線香を終えたレミは手を合わせるとそこへ大きくなった桜子がやってきた。

 「レミ姉さん」

 「桜子、先に線香あげたから桜子も上げなさい」

 「はい」

桜子は線香をあげて手を合わせた。

 「私ね今日から祝祭花みならいになるんだ。まだ駆け出しで分からないことだらけだけどレミ姉さんやお母さんみたいな祝祭花になれるよう頑張るね」

 「なら、これから厳しく指導するからね」

 「うう~レミ姉さんは厳しいから優しくお願いします」

そう言い合った二人は笑い合った。

 「それじゃあいくね。お母さん」

 「行ってきます。また来るね」

二人はまた手を合わせて墓参りを後にした。レミに連れられた桜子はある場所に来ていた。その場所は祝祭花見習いが学ぶ場所、学校ガレッジだった。

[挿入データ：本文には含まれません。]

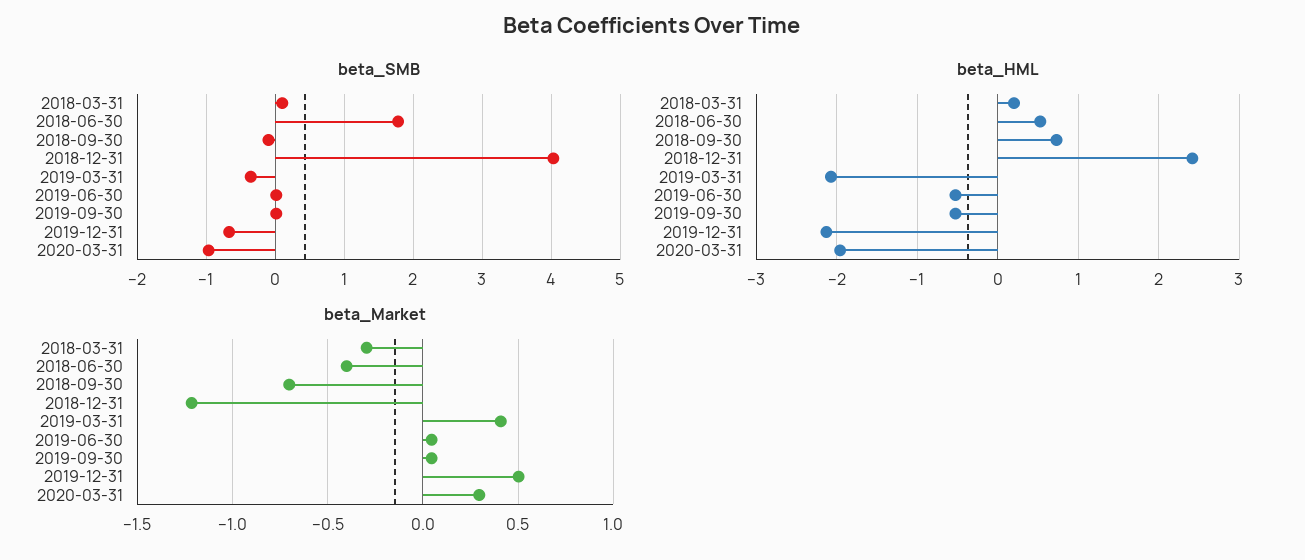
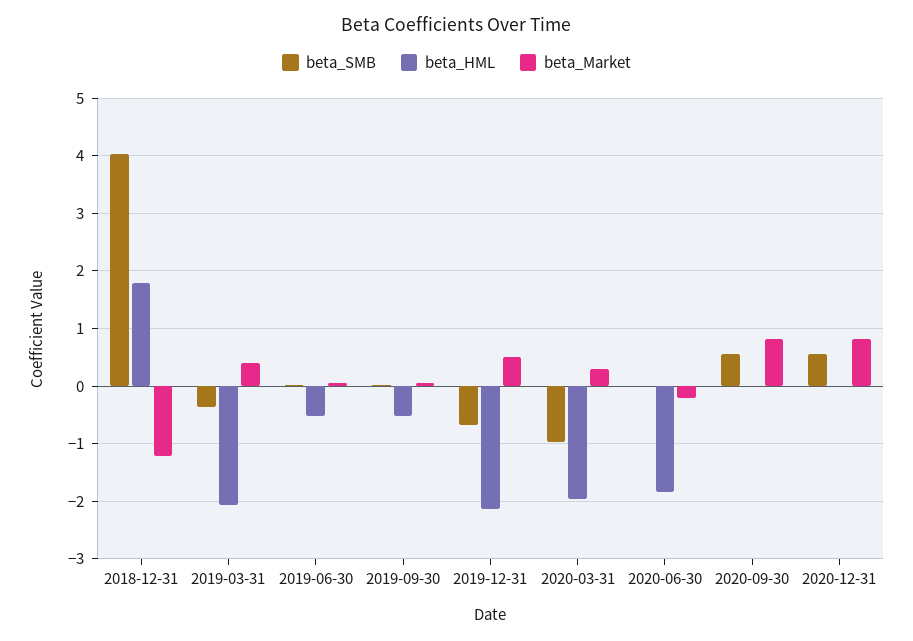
beta_SMB, 2018-03-31: 0.1 -> none
beta_SMB, 2018-06-30: 1.8 -> none
beta_SMB, 2018-09-30: -0.1 -> none
beta_HML, 2018-03-31: 0.2 -> none
beta_HML, 2018-06-30: 0.5 -> none
beta_HML, 2018-09-30: 0.7 -> none
beta_HML, 2018-12-31: 2.4 -> 1.8
beta_Market, 2018-03-31: -0.3 -> none
beta_Market, 2018-06-30: -0.4 -> none
beta_Market, 2018-09-30: -0.7 -> none
beta_SMB, 2020-06-30: none -> 0
beta_HML, 2020-06-30: none -> -1.8
beta_Market, 2020-06-30: none -> -0.2
beta_SMB, 2020-09-30: none -> 0.6
beta_HML, 2020-09-30: none -> 0
beta_Market, 2020-09-30: none -> 0.8
beta_SMB, 2020-12-31: none -> 0.6
beta_HML, 2020-12-31: none -> 0
beta_Market, 2020-12-31: none -> 0.8

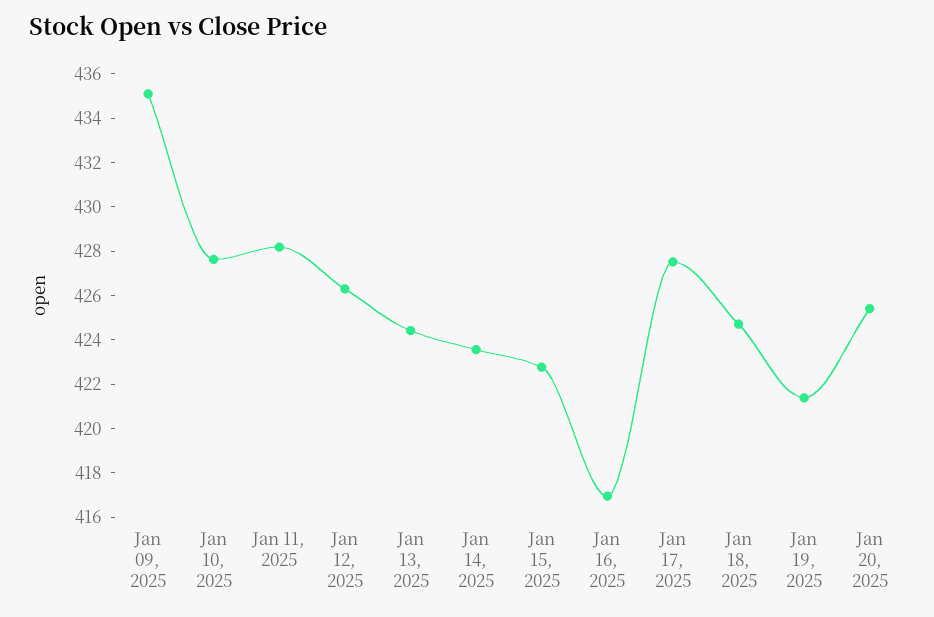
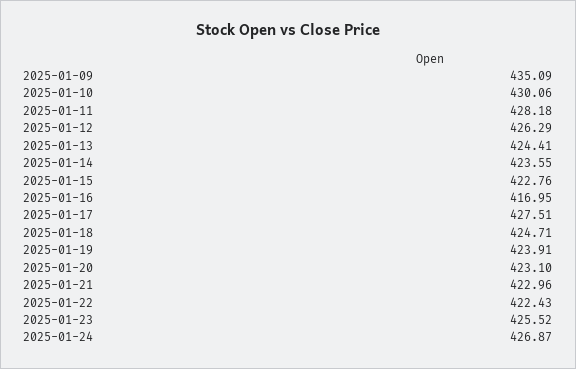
Jan 10, 2025: 427.5 -> 430.06
Jan 19, 2025: 421.5 -> 423.91
Jan 20, 2025: 425.5 -> 423.1
2025-01-21: none -> 422.96
2025-01-22: none -> 422.43
2025-01-23: none -> 425.52
2025-01-24: none -> 426.87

 「祝祭花はペアで行動するの。今日から桜子は先輩の祝祭花とともに行動してもらいます。入ってきて」

レミがそう言うと一人の少女がやってきた。

 「この子は牡丹。あなたの一つ上の先輩よ。今日から一緒に行動するバディーよ。」

 「牡丹...よろしく」

 「桜子です。よろしくお願いいたします。牡丹先輩」

 「牡丹でいい...あなたは...」

 「桜子でお願いします」

 「じゃあ桜子...改めてよろしく」

牡丹に手を差し出された手を取った。様子を見ていたレミが手を叩いた。

 「よかったわ。早速だけど二人に任務が来てるの。桜子にとっては初任務ね。そこには死狂花の情報もあるから心して臨むように。牡丹、桜子をお願いね」

 「分かりました...」

 「桜子、しっかりね。牡丹のいう事をよく聞くのよ」

 「はい!レミ姉さん行ってきます」

 桜子は元気に挨拶した後牡丹に連れられて任務の場所へ向かった。レミは桜子たちが見えなくなるまで見送り、ため息をついた。

 「君がため息なんて珍しいなレミ」

 「リンドウさん。見ていたんですか」

 「後輩の成長はいつまでも見守りたいだろう。今や君は祝祭花見習いの先生でもな」

 「リンドウさんこそ、支部は疲れませんか?」

 「まあね。でもよかったのかい?あの子を見習いにして、レミがペアを組むものだと思っていたのにまさかペアが牡丹とはね。苦労するよ桜子」

 「それも修行ですよ」

 「単独の牡丹がまたペアを組むとはね...いいのかい?」

 「桜子なら牡丹とうまくやっていけると思うんですよ。正反対なところがあるし、そこが刺激になると思います」

 「そうだね...彼女たちは見習いとはいえ祝祭花だからね」

 「はい。頑張れ...桜子、牡丹」

レミは窓の外を見ながらそう呟いた。


 「ついた...ここが初任務の場所だよ。頑張ろうね桜子...」

 「はい!頑張りましょう」

桜子は元気に言い牡丹とともに歩き始めた。ここから祝祭花の牡丹と共に祝祭花を目指す見習い・桜子の死狂花との戦いの日々が始まった。